How our coalition started and where we are going. The For Every Kid Coalition began last summer with community meetings and outreach to partners. Providing funding to partners to create capacity to participate was one helpful tool. In the last several months we have worked to create a structure, values, and a campaign bottom line. Some challenges we faced were a decrease in funding part-way through (decreasing partner capacity to participate) and Coalition work takes time! Making sure to prioritize the health and growth of the coalition is hard! But the benefits are really huge. We’ve been told that the strongest things about this campaign is the coalition (if that doesn’t make you want to put time into a Coalition. I’m not sure what will!). And we are making the ask and bottom line stronger by elevating the voices of the people that this initiative will ultimately effect. Our coalition partners also helped us add Youth Access to Transit as part of the larger SRTS initiative, making the program more comprehensive and inlcusive of older studetns.
Our opportunity is to consistently fund safe routes to school. This year, we are asking Metro and JPACT to fund SRTS for every kid as part of the MTIP cycle which starts in 2019. These funds would allow us to make streets safe near our schools, provide students with crucial bicycle and pedestrian safety information, encourage kids and families to bike and walk, enforce traffic laws near schools, and make transit accessible to high school students. The low income communities that are least likely to have a safe route to school would be served first.
Our goal is to serve every kid. The cost to reach 150K kids and 414 schools in the metro area is 56M every 2 years. Cities/Counties/ and school districts are already contributing about 16M to this effort. We are asking Metro to help fill the 40M gap. These other percentages are targets we’ve determined based on existing needs assessments and successful programs elsewhere. SRTS is not a one-size fits all approach, though. Each city, county, or school district would still get to figure out their own priorities and how to use the funding.
A region-wide needs assessment would be the first step in making a safe route to school for every kid.
56% would go towards making streets safe by building sidewalks, bike paths, safe crossings, and other safety projects that can benefit a whole neighborhood.
34% of funding could be used for improving access to transit, by improving bus shelters, adding service, building high-visibility crossings to transit stations, and making sure transit is affordable for our youth.
8% of the funding need is in education and encouragement- teaching bike/ped safety, educating parents about safe travel behaviors around schools, and getting the whole community to participate in events like Walk + Bike to School Day.
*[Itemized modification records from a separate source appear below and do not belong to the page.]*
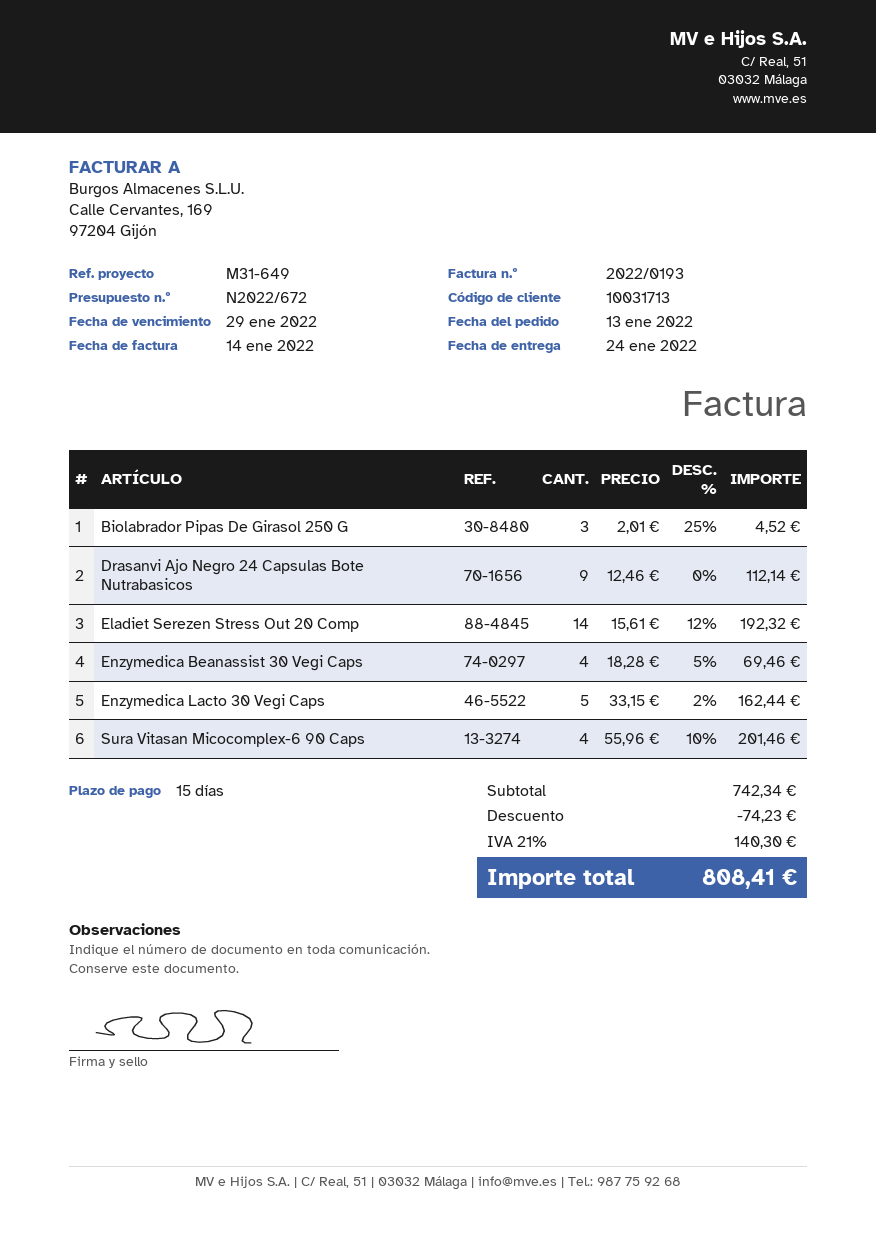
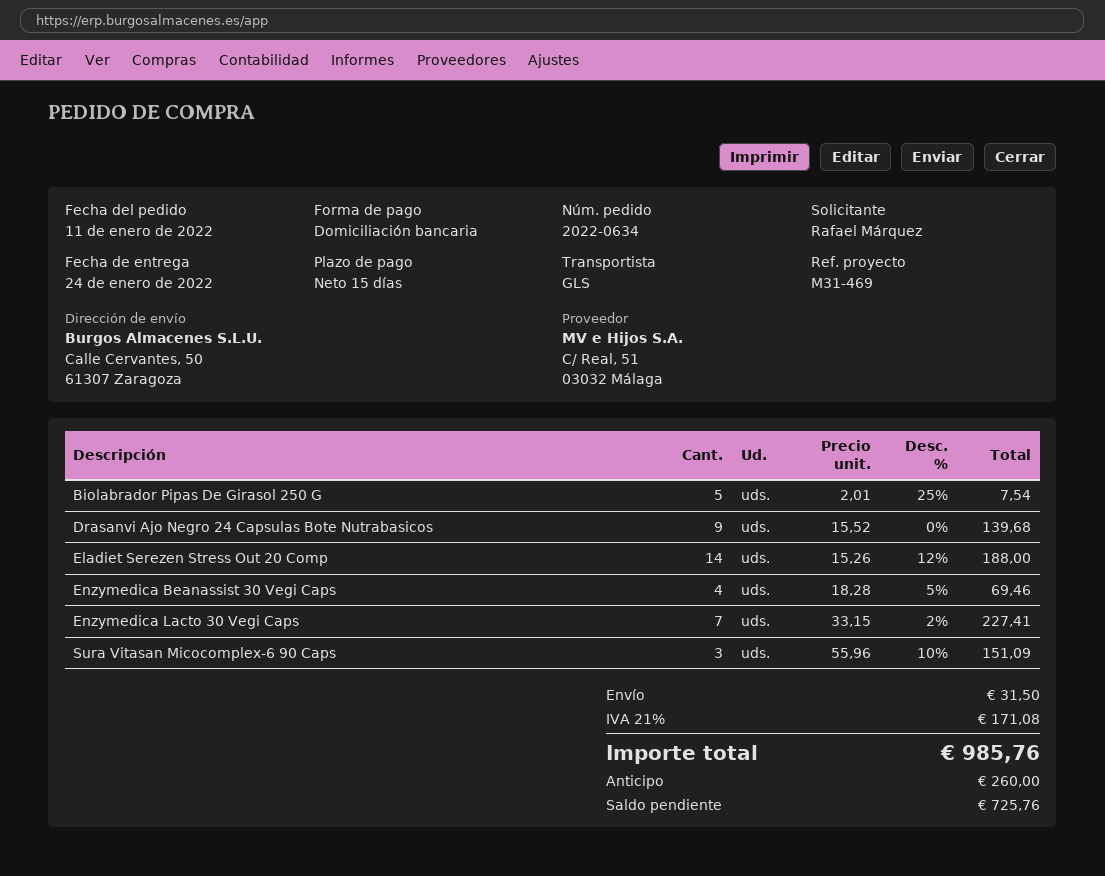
order date: 2022-01-13 -> 2022-01-11
reference: M31-649 -> M31-469
Biolabrador Pipas De Girasol 250 G: 3 x 2.01 - 25% = 4.52 -> 5 x 2.01 - 25% = 7.54
Drasanvi Ajo Negro 24 Capsulas Bote Nutrabasicos: 9 x 12.46 = 112.14 -> 9 x 15.52 = 139.68
Eladiet Serezen Stress Out 20 Comp: 14 x 15.61 - 12% = 192.32 -> 14 x 15.26 - 12% = 188.00
Enzymedica Lacto 30 Vegi Caps: 5 x 33.15 - 2% = 162.44 -> 7 x 33.15 - 2% = 227.41
Sura Vitasan Micocomplex-6 90 Caps: 4 x 55.96 - 10% = 201.46 -> 3 x 55.96 - 10% = 151.09
discount: 74.23 -> none
shipping: none -> 31.50
tax: 21% = 140.30 -> 21% = 171.08
total: 808.41 -> 985.76

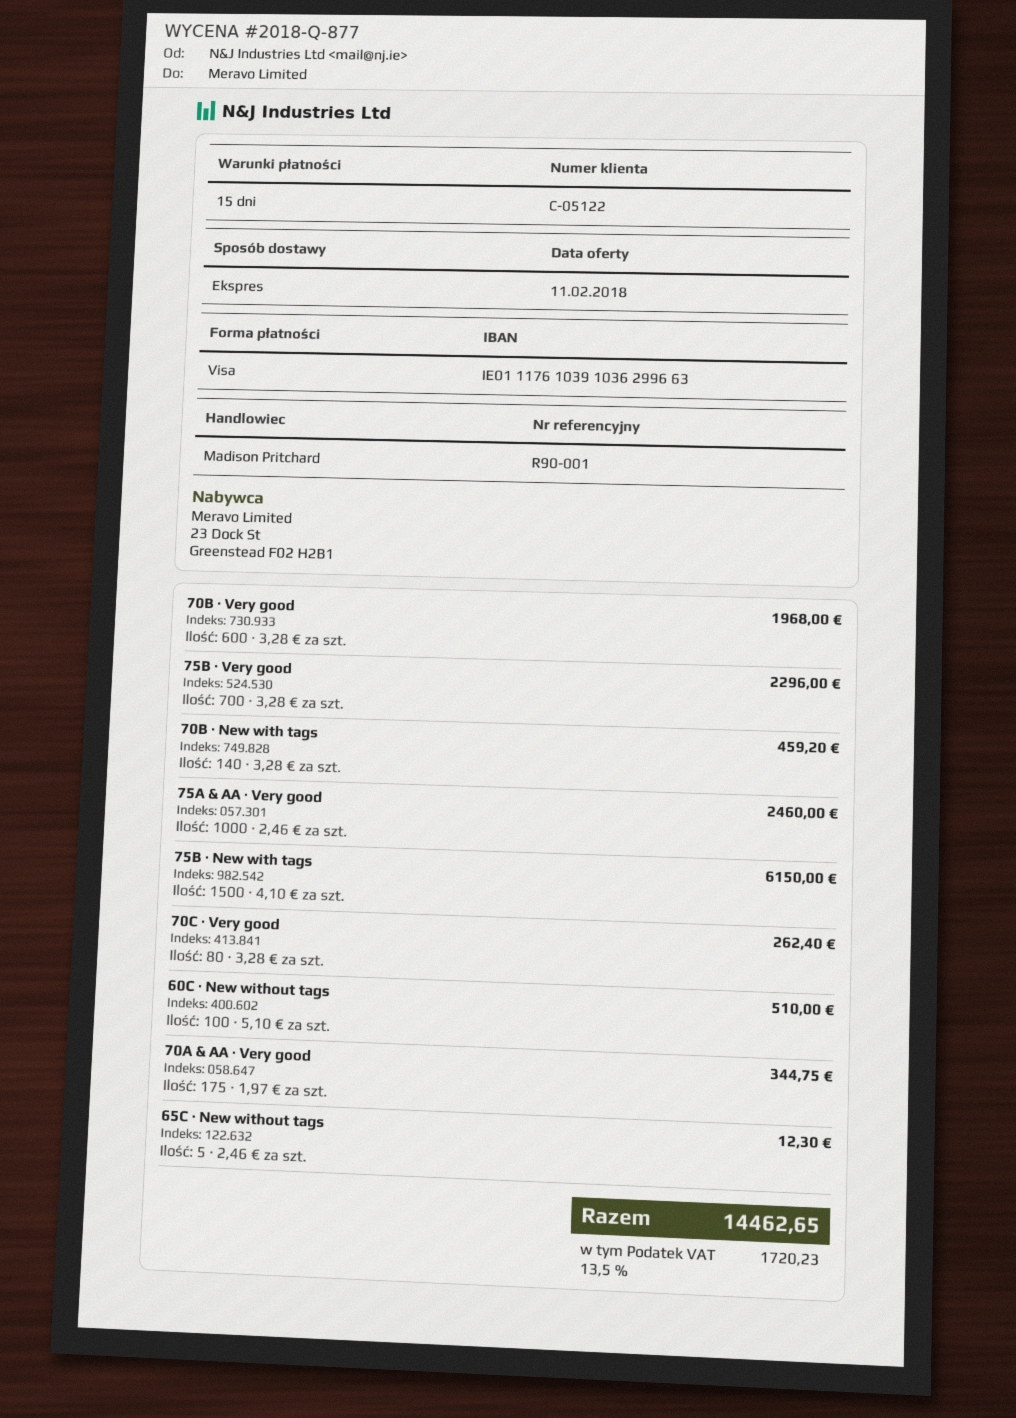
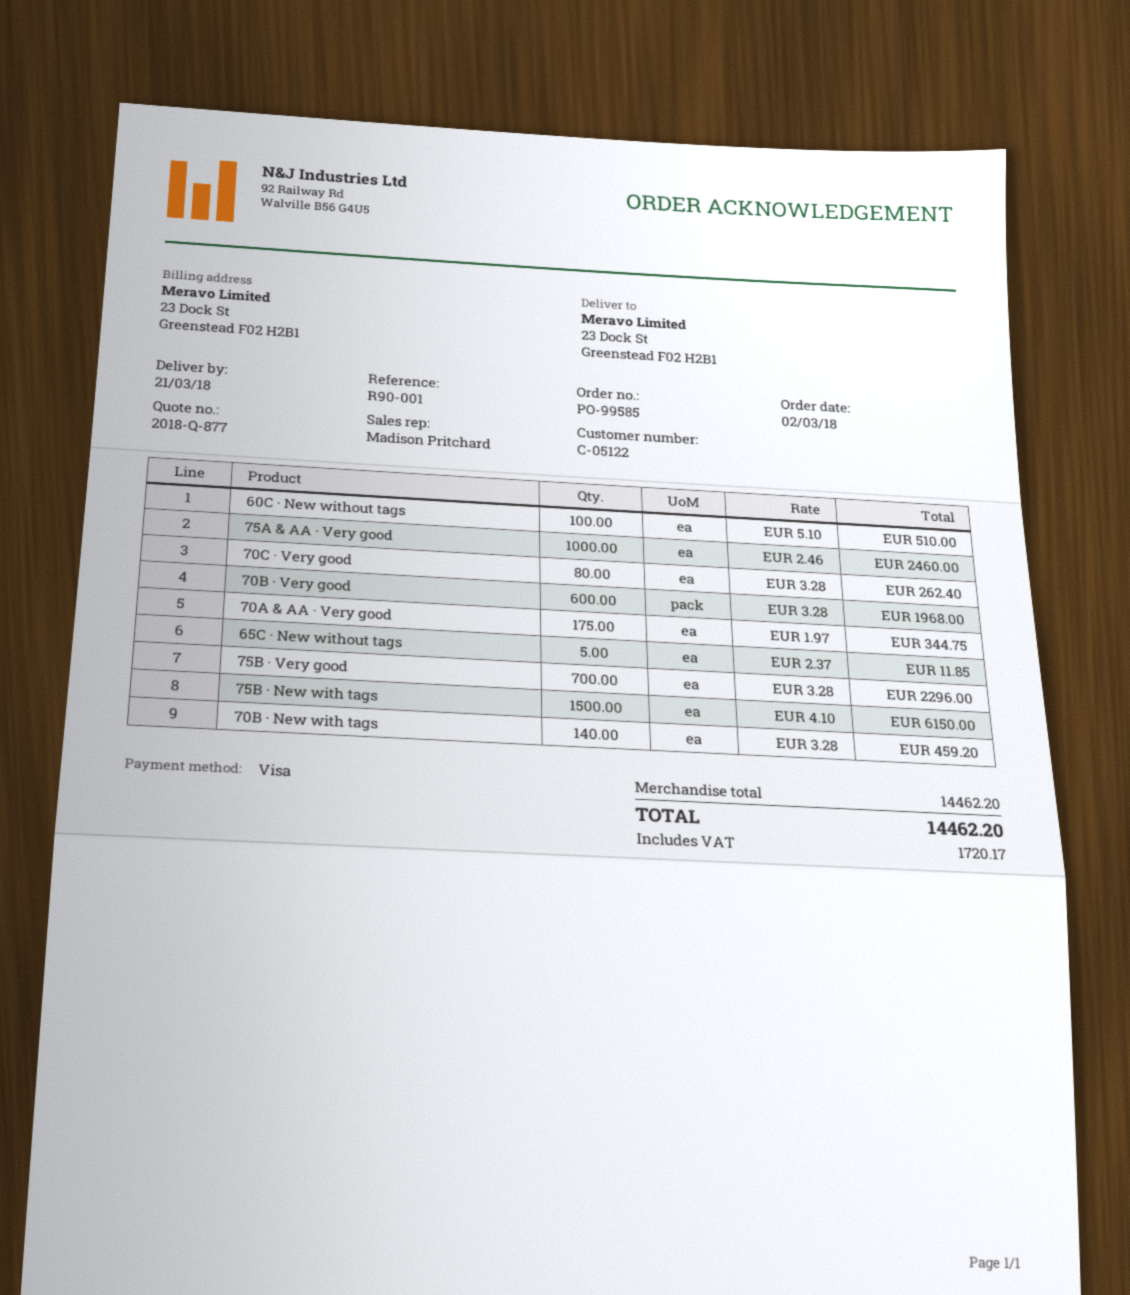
65C · New without tags: 5 x 2.46 = 12.30 -> 5 x 2.37 = 11.85
tax: 1720.23 -> 1720.17
total: 14462.65 -> 14462.20

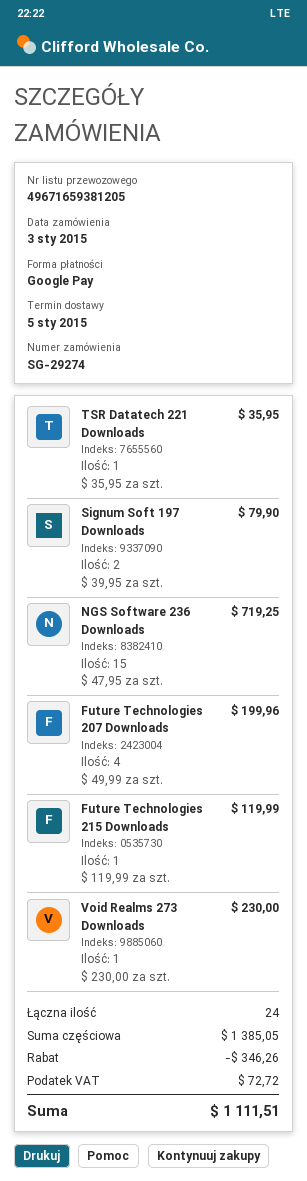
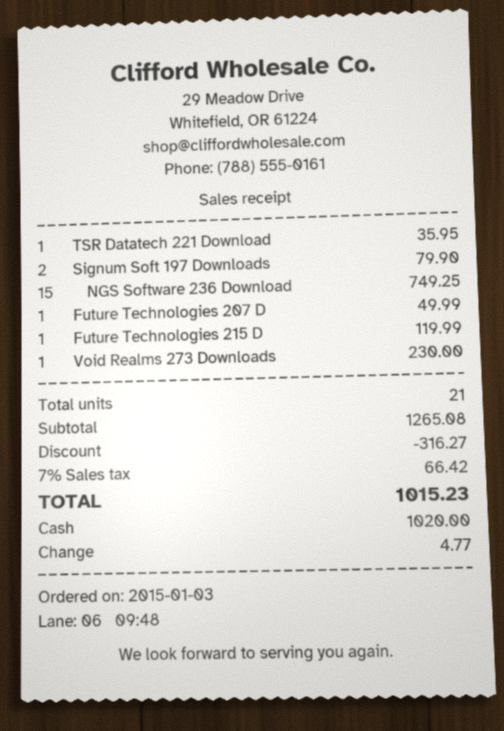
payment method: Google Pay -> cash
NGS Software 236 Downloads: 15 for 719.25 -> 15 for 749.25
Future Technologies 207 Downloads: 4 for 199.96 -> 1 for 49.99
total quantity: 24 -> 21
subtotal: 1385.05 -> 1265.08
discount: 346.26 -> 316.27
tax: 72.72 -> 66.42
total: 1111.51 -> 1015.23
Strategy: Our campaign has a 2 tiered approach that includes both grassroots (like working with parents, teachers, kids, and community partners) to tell their story) and grasstops (like working with elected officials and city/county/meto/Trimet staff). In order to bring safe routes to school for every kid, we need everyone’s help. In the coming months, Metro Council and the Joint Policy Advisory Committee on Transportation will decide on critical funding that could give every kid a chance at a healthier future. Our Coalition is working to make SRTS a reality For Every Kid.
Any questions?
[play by ear- final question: Would this be a useful presentation for the C4? How about your Council/board? What should be tweaked?]